[Items from a dataset]
===
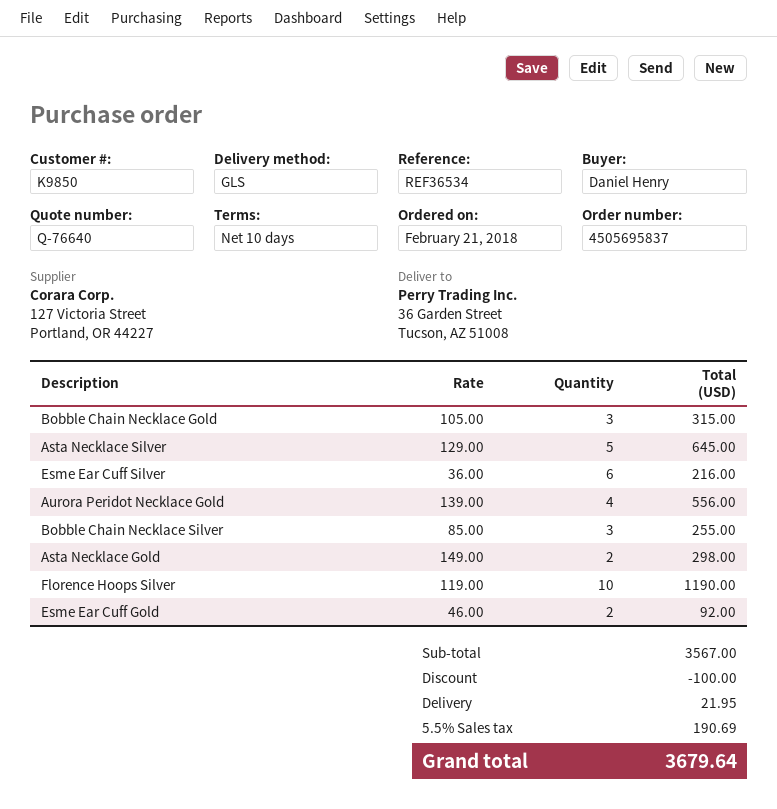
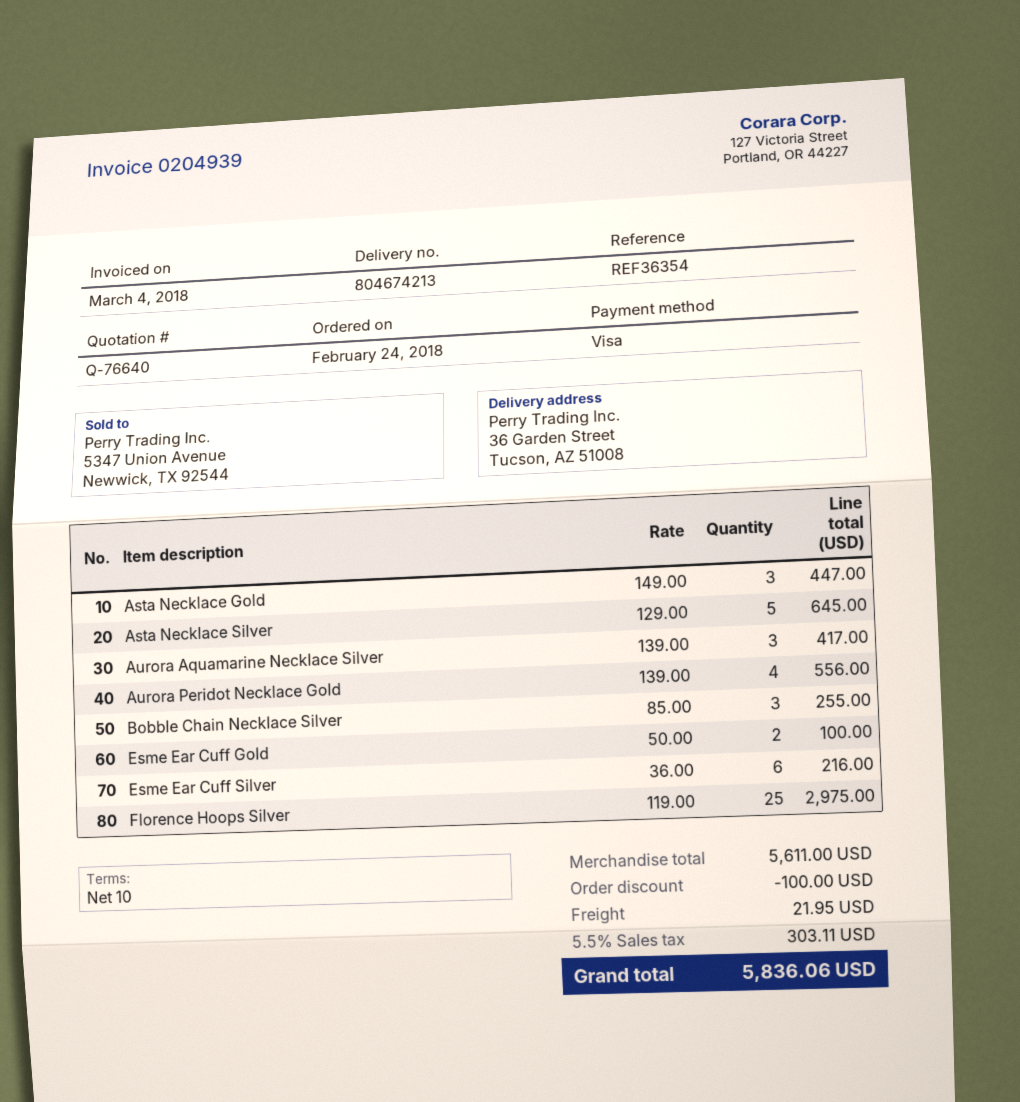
order date: 2018-02-21 -> 2018-02-24
reference: REF36534 -> REF36354
Bobble Chain Necklace Gold: 3 x 105.00 = 315.00 -> none
Asta Necklace Gold: 2 x 149.00 = 298.00 -> 3 x 149.00 = 447.00
Florence Hoops Silver: 10 x 119.00 = 1190.00 -> 25 x 119.00 = 2975.00
Esme Ear Cuff Gold: 2 x 46.00 = 92.00 -> 2 x 50.00 = 100.00
Aurora Aquamarine Necklace Silver: none -> 3 x 139.00 = 417.00
subtotal: 3567.00 -> 5611.00
tax: 5.5% = 190.69 -> 5.5% = 303.11
total: 3679.64 -> 5836.06

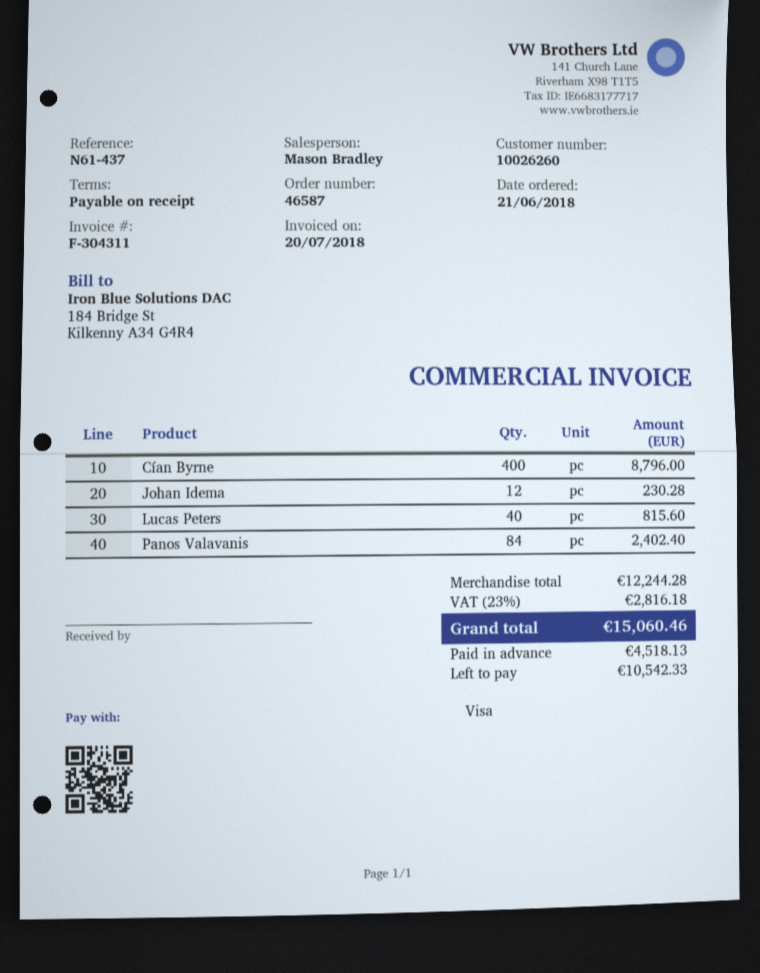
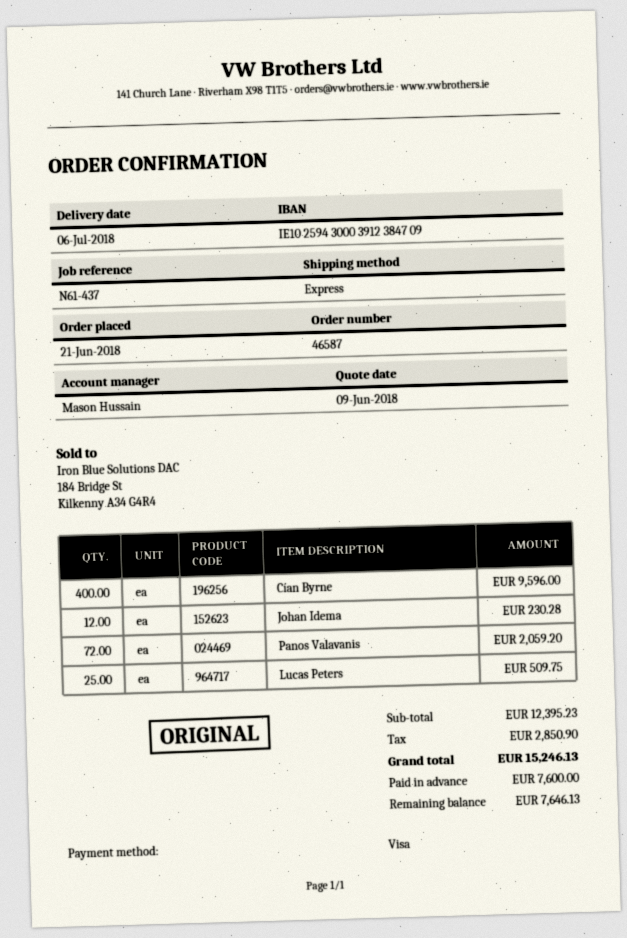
sales rep: Mason Bradley -> Mason Hussain
Cían Byrne: 400 for 8796.00 -> 400 for 9596.00
Lucas Peters: 40 for 815.60 -> 25 for 509.75
Panos Valavanis: 84 for 2402.40 -> 72 for 2059.20
subtotal: 12244.28 -> 12395.23
tax: 2816.18 -> 2850.90
total: 15060.46 -> 15246.13
deposit: 4518.13 -> 7600.00
balance: 10542.33 -> 7646.13

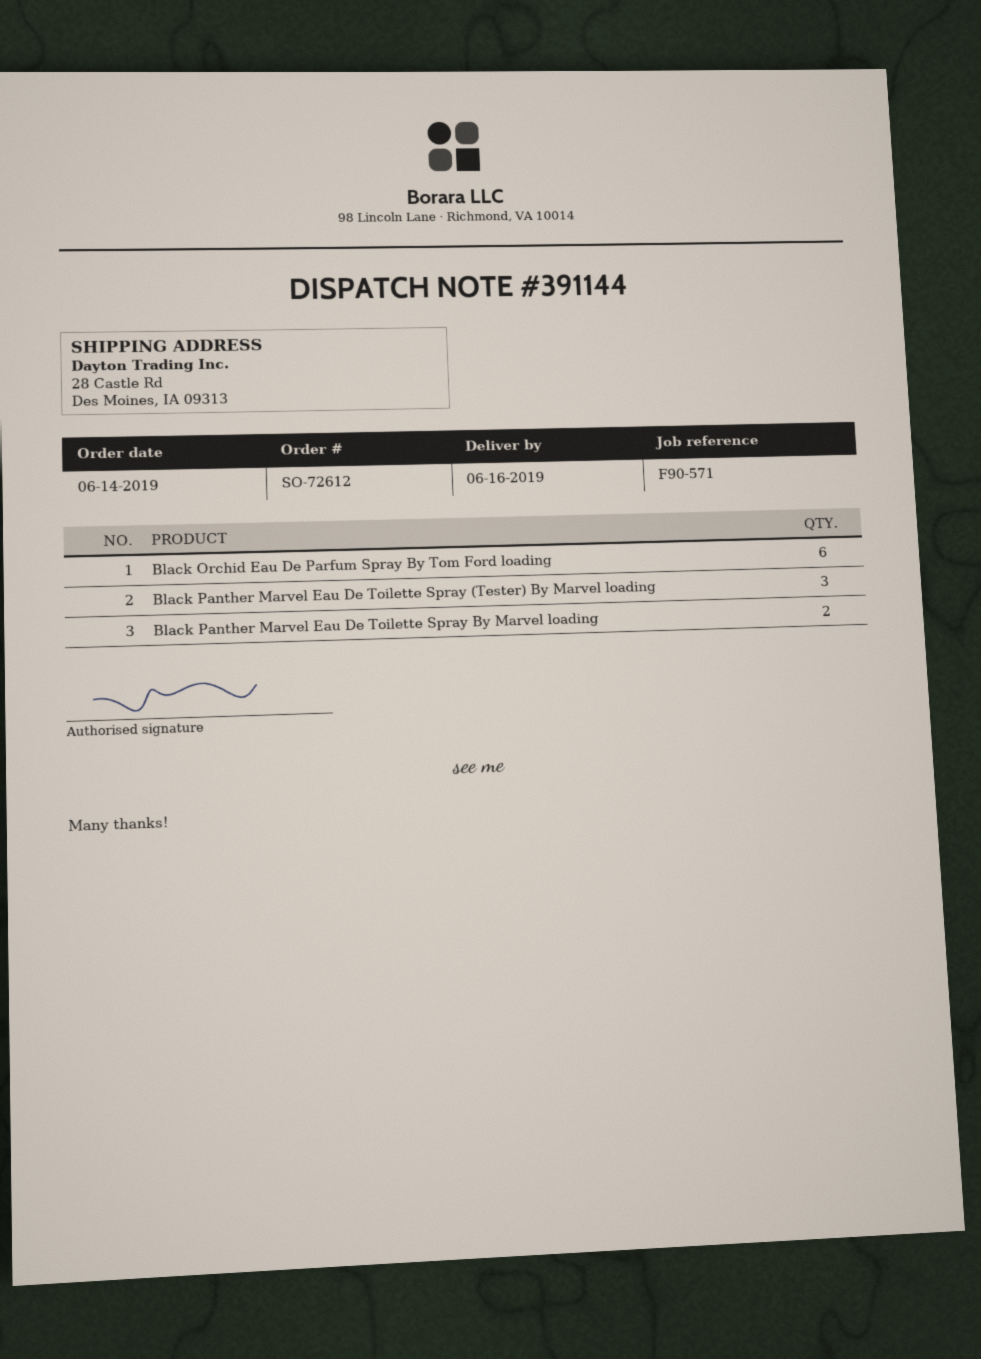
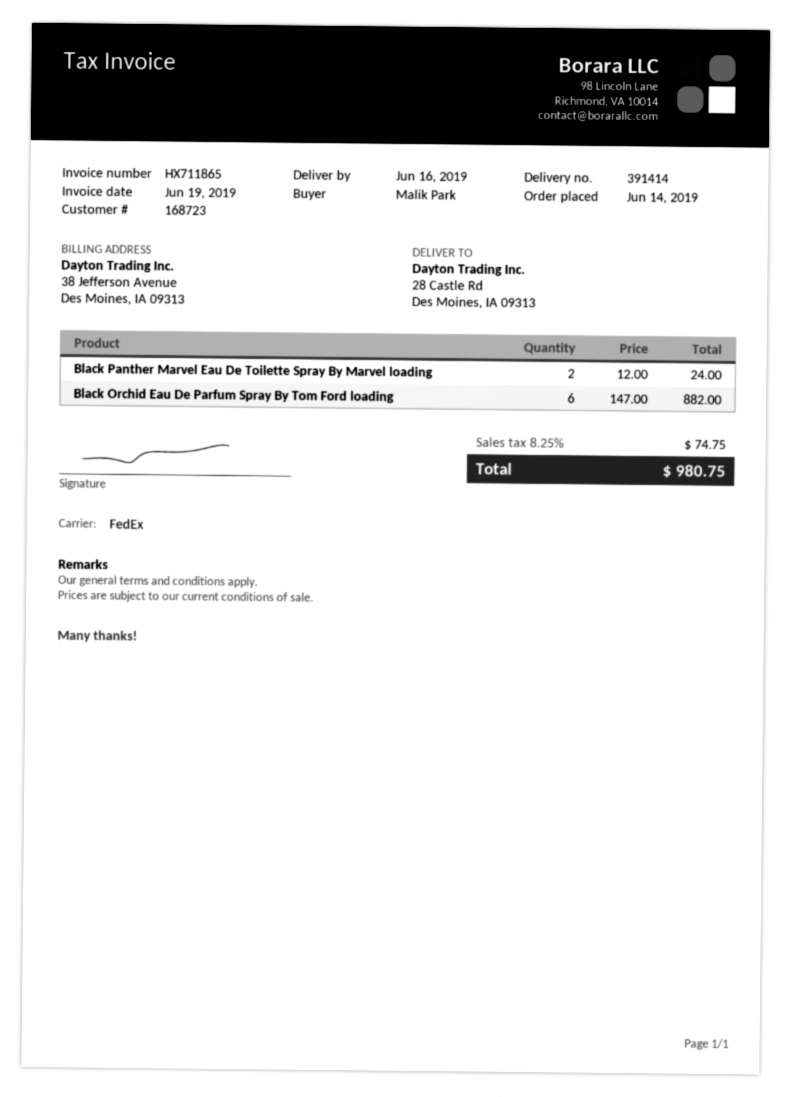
delivery note number: 391144 -> 391414
Black Panther Marvel Eau De Toilette Spray (Tester) By Marvel loading: 3 -> none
===
__WHAT IS EXPECTED__
Once the pictures are set aside, please output all the data word for word.

__WRITTEN RESPONSE__
order date: 2018-02-21 -> 2018-02-24
reference: REF36534 -> REF36354
Bobble Chain Necklace Gold: 3 x 105.00 = 315.00 -> none
Asta Necklace Gold: 2 x 149.00 = 298.00 -> 3 x 149.00 = 447.00
Florence Hoops Silver: 10 x 119.00 = 1190.00 -> 25 x 119.00 = 2975.00
Esme Ear Cuff Gold: 2 x 46.00 = 92.00 -> 2 x 50.00 = 100.00
Aurora Aquamarine Necklace Silver: none -> 3 x 139.00 = 417.00
subtotal: 3567.00 -> 5611.00
tax: 5.5% = 190.69 -> 5.5% = 303.11
total: 3679.64 -> 5836.06

sales rep: Mason Bradley -> Mason Hussain
Cían Byrne: 400 for 8796.00 -> 400 for 9596.00
Lucas Peters: 40 for 815.60 -> 25 for 509.75
Panos Valavanis: 84 for 2402.40 -> 72 for 2059.20
subtotal: 12244.28 -> 12395.23
tax: 2816.18 -> 2850.90
total: 15060.46 -> 15246.13
deposit: 4518.13 -> 7600.00
balance: 10542.33 -> 7646.13

delivery note number: 391144 -> 391414
Black Panther Marvel Eau De Toilette Spray (Tester) By Marvel loading: 3 -> none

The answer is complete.